[Your instructions] Transcribe the stretch of entries below from the line with "- Add your username into docker/sshra/user_allowlist.txt." through the line with "ysshra container and crypki container.", exactly and with both ends included; leave out all other lines.

[Input records]
====

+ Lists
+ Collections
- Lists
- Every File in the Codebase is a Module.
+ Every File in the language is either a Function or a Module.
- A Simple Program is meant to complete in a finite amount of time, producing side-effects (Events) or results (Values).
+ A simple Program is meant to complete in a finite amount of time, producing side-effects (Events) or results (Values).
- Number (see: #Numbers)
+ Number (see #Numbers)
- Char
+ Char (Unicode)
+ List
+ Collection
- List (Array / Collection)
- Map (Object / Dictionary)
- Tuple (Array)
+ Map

====

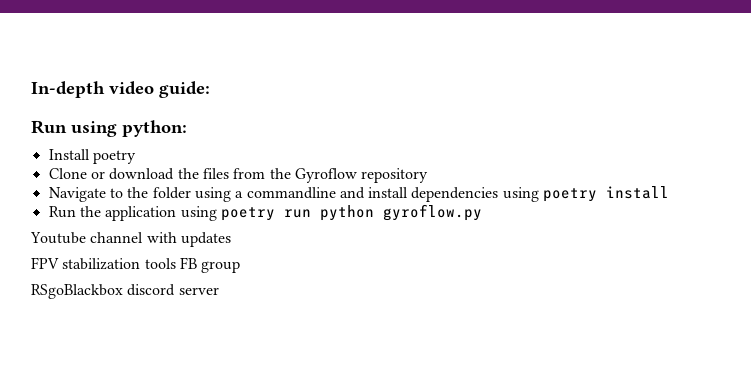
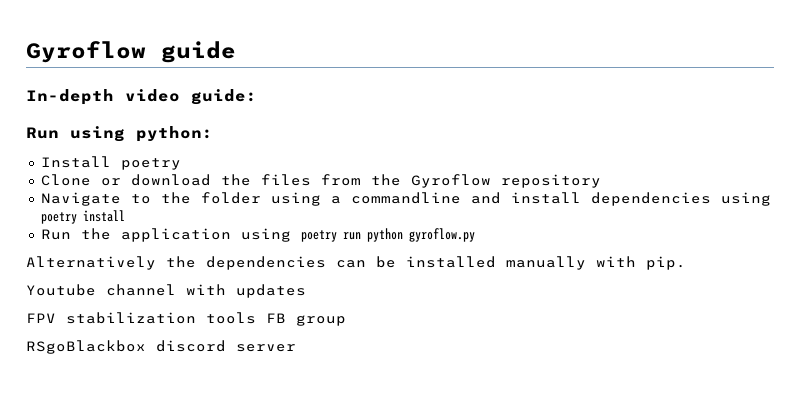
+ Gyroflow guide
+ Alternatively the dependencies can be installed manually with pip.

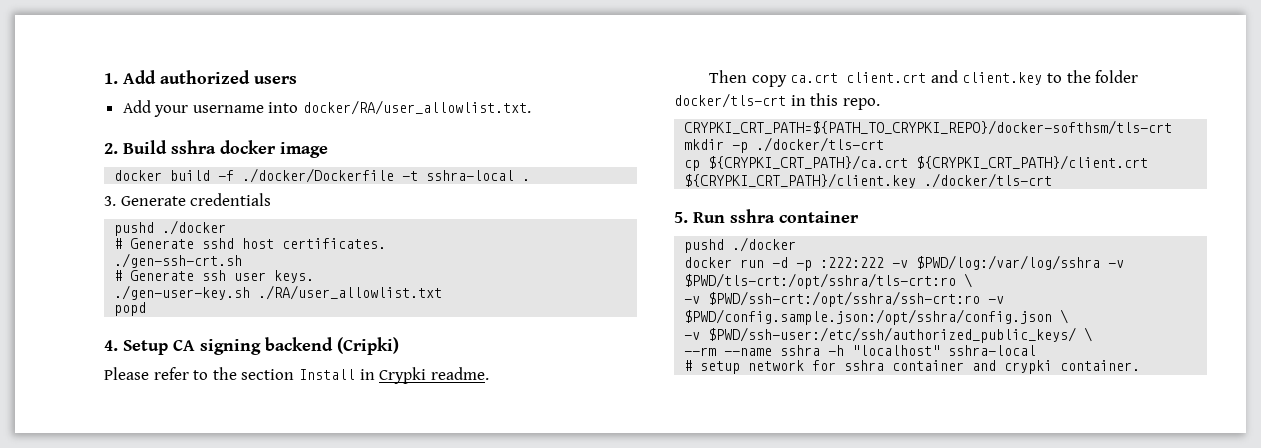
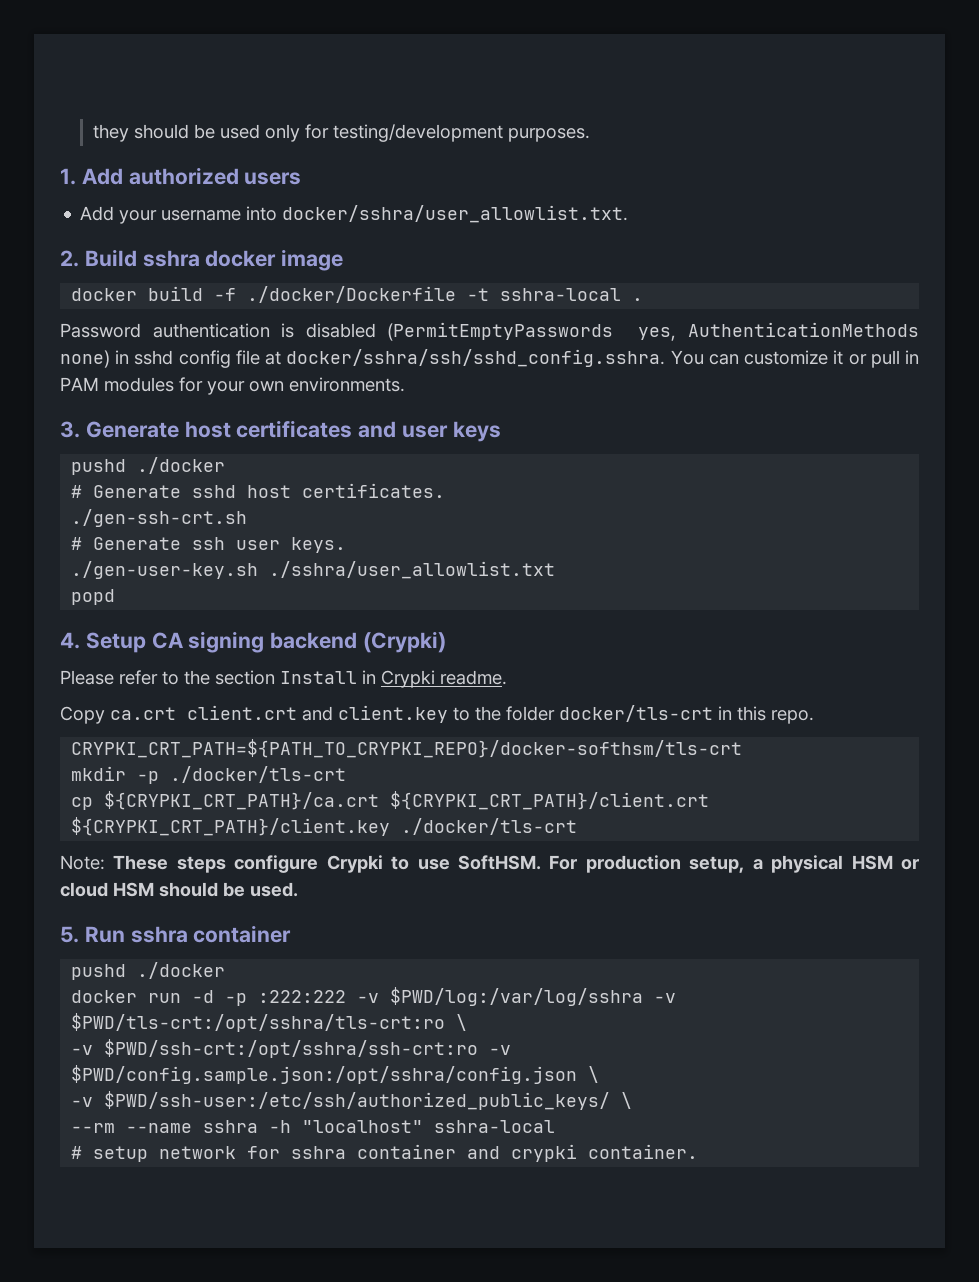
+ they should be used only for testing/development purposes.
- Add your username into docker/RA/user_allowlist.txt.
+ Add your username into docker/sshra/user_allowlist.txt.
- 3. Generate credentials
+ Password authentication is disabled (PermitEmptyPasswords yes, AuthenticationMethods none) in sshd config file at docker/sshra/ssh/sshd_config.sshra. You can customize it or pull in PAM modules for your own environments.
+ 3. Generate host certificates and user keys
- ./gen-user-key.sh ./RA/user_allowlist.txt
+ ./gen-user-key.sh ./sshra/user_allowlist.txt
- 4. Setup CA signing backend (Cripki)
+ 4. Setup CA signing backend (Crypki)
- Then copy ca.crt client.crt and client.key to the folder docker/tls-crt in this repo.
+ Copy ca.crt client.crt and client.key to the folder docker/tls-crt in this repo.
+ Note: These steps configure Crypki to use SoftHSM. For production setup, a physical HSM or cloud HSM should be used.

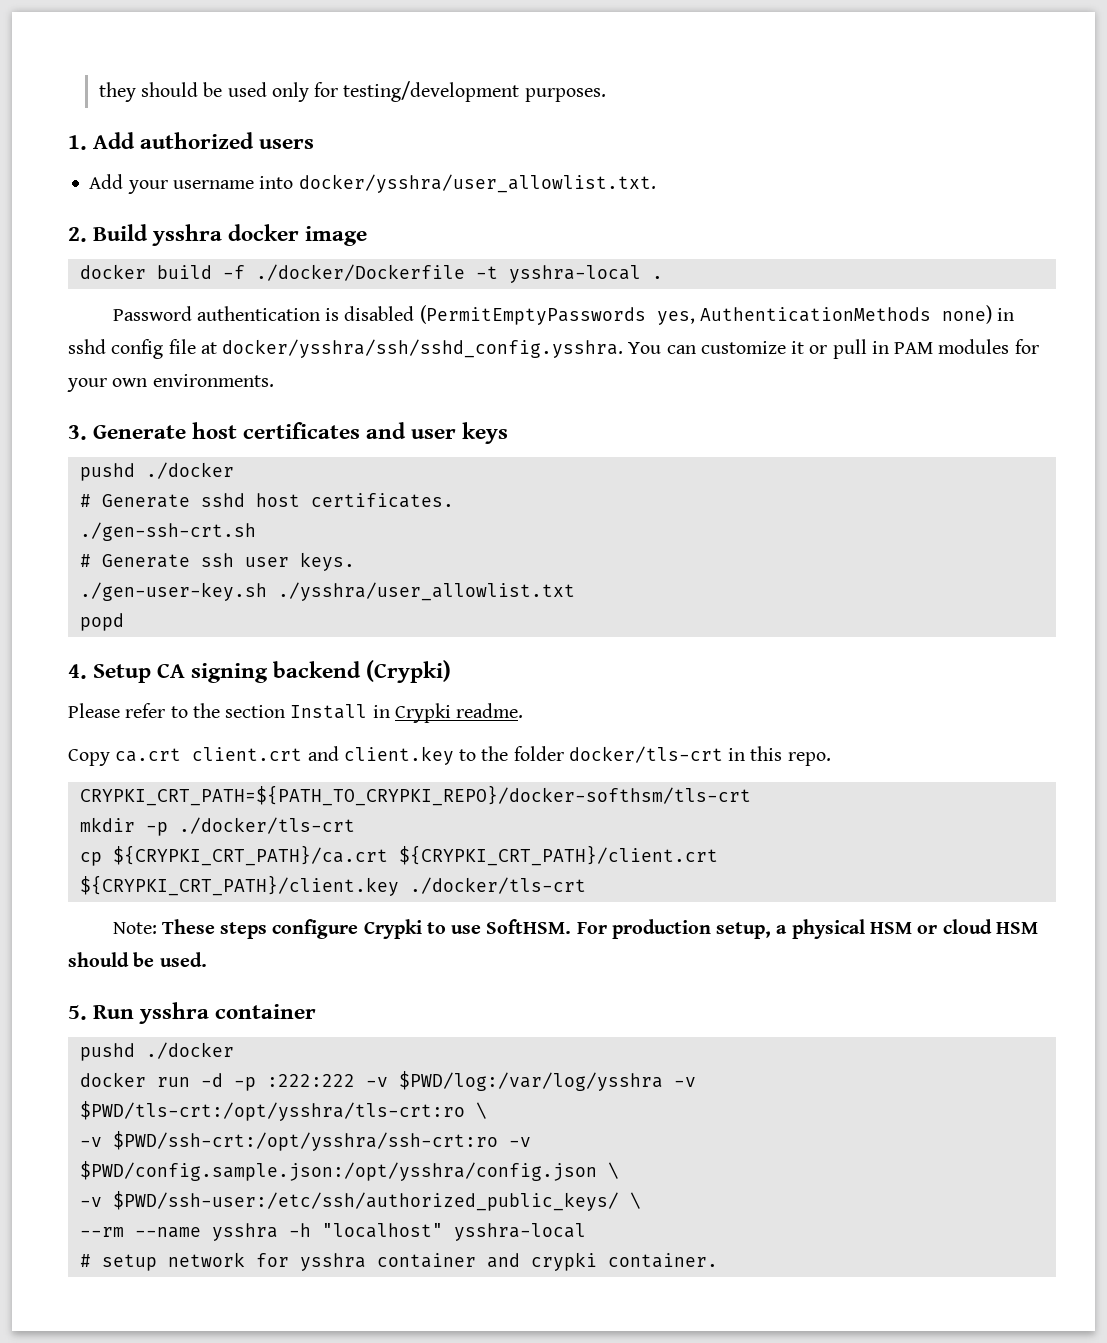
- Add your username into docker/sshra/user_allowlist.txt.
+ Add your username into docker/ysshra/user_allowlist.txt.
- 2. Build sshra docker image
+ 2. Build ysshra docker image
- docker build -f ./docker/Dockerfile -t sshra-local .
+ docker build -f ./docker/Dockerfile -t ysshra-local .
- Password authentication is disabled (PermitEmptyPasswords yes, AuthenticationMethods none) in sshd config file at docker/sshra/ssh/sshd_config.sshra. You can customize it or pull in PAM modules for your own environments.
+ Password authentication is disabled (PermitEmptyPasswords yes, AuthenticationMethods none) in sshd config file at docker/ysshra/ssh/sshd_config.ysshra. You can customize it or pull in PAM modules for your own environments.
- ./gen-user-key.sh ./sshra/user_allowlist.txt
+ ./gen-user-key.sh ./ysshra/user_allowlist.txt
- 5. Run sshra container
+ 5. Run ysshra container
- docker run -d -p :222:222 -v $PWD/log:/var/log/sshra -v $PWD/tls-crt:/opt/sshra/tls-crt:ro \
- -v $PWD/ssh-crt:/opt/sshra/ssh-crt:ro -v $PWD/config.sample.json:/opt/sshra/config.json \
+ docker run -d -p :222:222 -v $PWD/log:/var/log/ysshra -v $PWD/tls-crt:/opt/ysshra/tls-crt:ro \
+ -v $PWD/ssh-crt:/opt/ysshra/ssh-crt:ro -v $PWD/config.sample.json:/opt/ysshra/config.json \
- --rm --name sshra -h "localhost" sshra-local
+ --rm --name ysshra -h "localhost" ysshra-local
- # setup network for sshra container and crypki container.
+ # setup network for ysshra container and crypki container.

====

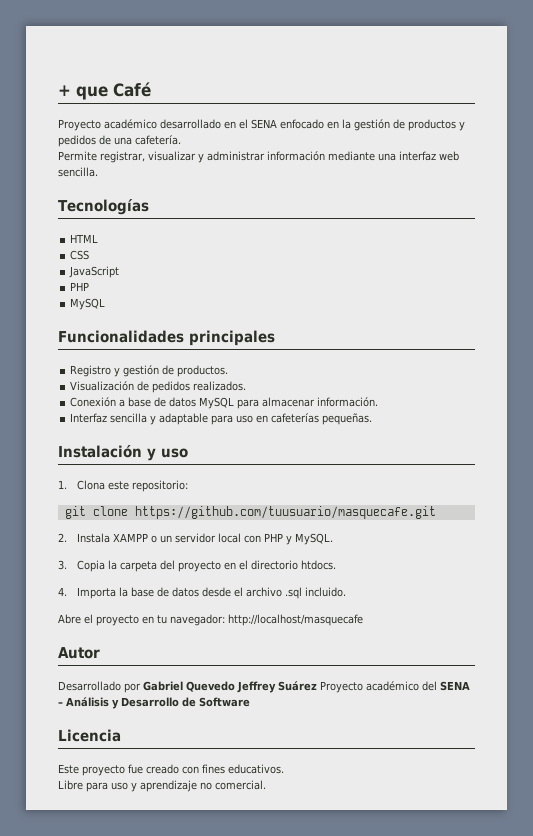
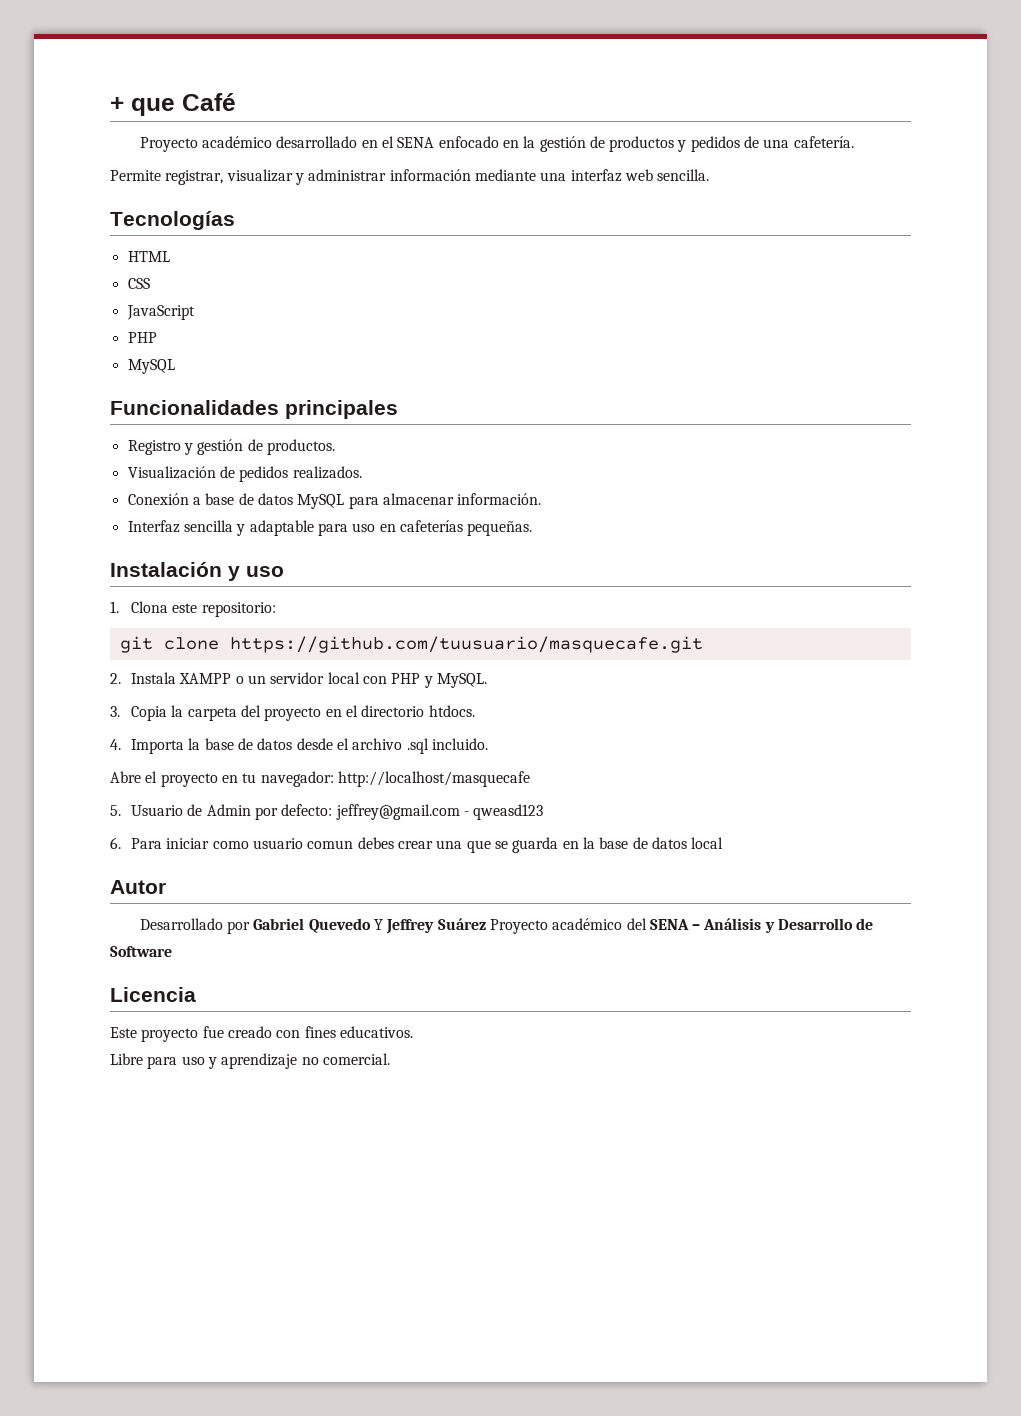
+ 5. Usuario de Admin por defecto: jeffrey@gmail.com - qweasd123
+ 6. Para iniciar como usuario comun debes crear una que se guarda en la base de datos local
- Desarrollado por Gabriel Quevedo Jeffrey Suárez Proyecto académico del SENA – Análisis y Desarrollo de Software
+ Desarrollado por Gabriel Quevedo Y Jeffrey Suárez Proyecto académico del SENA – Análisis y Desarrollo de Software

====

[Answer]
- Add your username into docker/sshra/user_allowlist.txt.
+ Add your username into docker/ysshra/user_allowlist.txt.
- 2. Build sshra docker image
+ 2. Build ysshra docker image
- docker build -f ./docker/Dockerfile -t sshra-local .
+ docker build -f ./docker/Dockerfile -t ysshra-local .
- Password authentication is disabled (PermitEmptyPasswords yes, AuthenticationMethods none) in sshd config file at docker/sshra/ssh/sshd_config.sshra. You can customize it or pull in PAM modules for your own environments.
+ Password authentication is disabled (PermitEmptyPasswords yes, AuthenticationMethods none) in sshd config file at docker/ysshra/ssh/sshd_config.ysshra. You can customize it or pull in PAM modules for your own environments.
- ./gen-user-key.sh ./sshra/user_allowlist.txt
+ ./gen-user-key.sh ./ysshra/user_allowlist.txt
- 5. Run sshra container
+ 5. Run ysshra container
- docker run -d -p :222:222 -v $PWD/log:/var/log/sshra -v $PWD/tls-crt:/opt/sshra/tls-crt:ro \
- -v $PWD/ssh-crt:/opt/sshra/ssh-crt:ro -v $PWD/config.sample.json:/opt/sshra/config.json \
+ docker run -d -p :222:222 -v $PWD/log:/var/log/ysshra -v $PWD/tls-crt:/opt/ysshra/tls-crt:ro \
+ -v $PWD/ssh-crt:/opt/ysshra/ssh-crt:ro -v $PWD/config.sample.json:/opt/ysshra/config.json \
- --rm --name sshra -h "localhost" sshra-local
+ --rm --name ysshra -h "localhost" ysshra-local
- # setup network for sshra container and crypki container.
+ # setup network for ysshra container and crypki container.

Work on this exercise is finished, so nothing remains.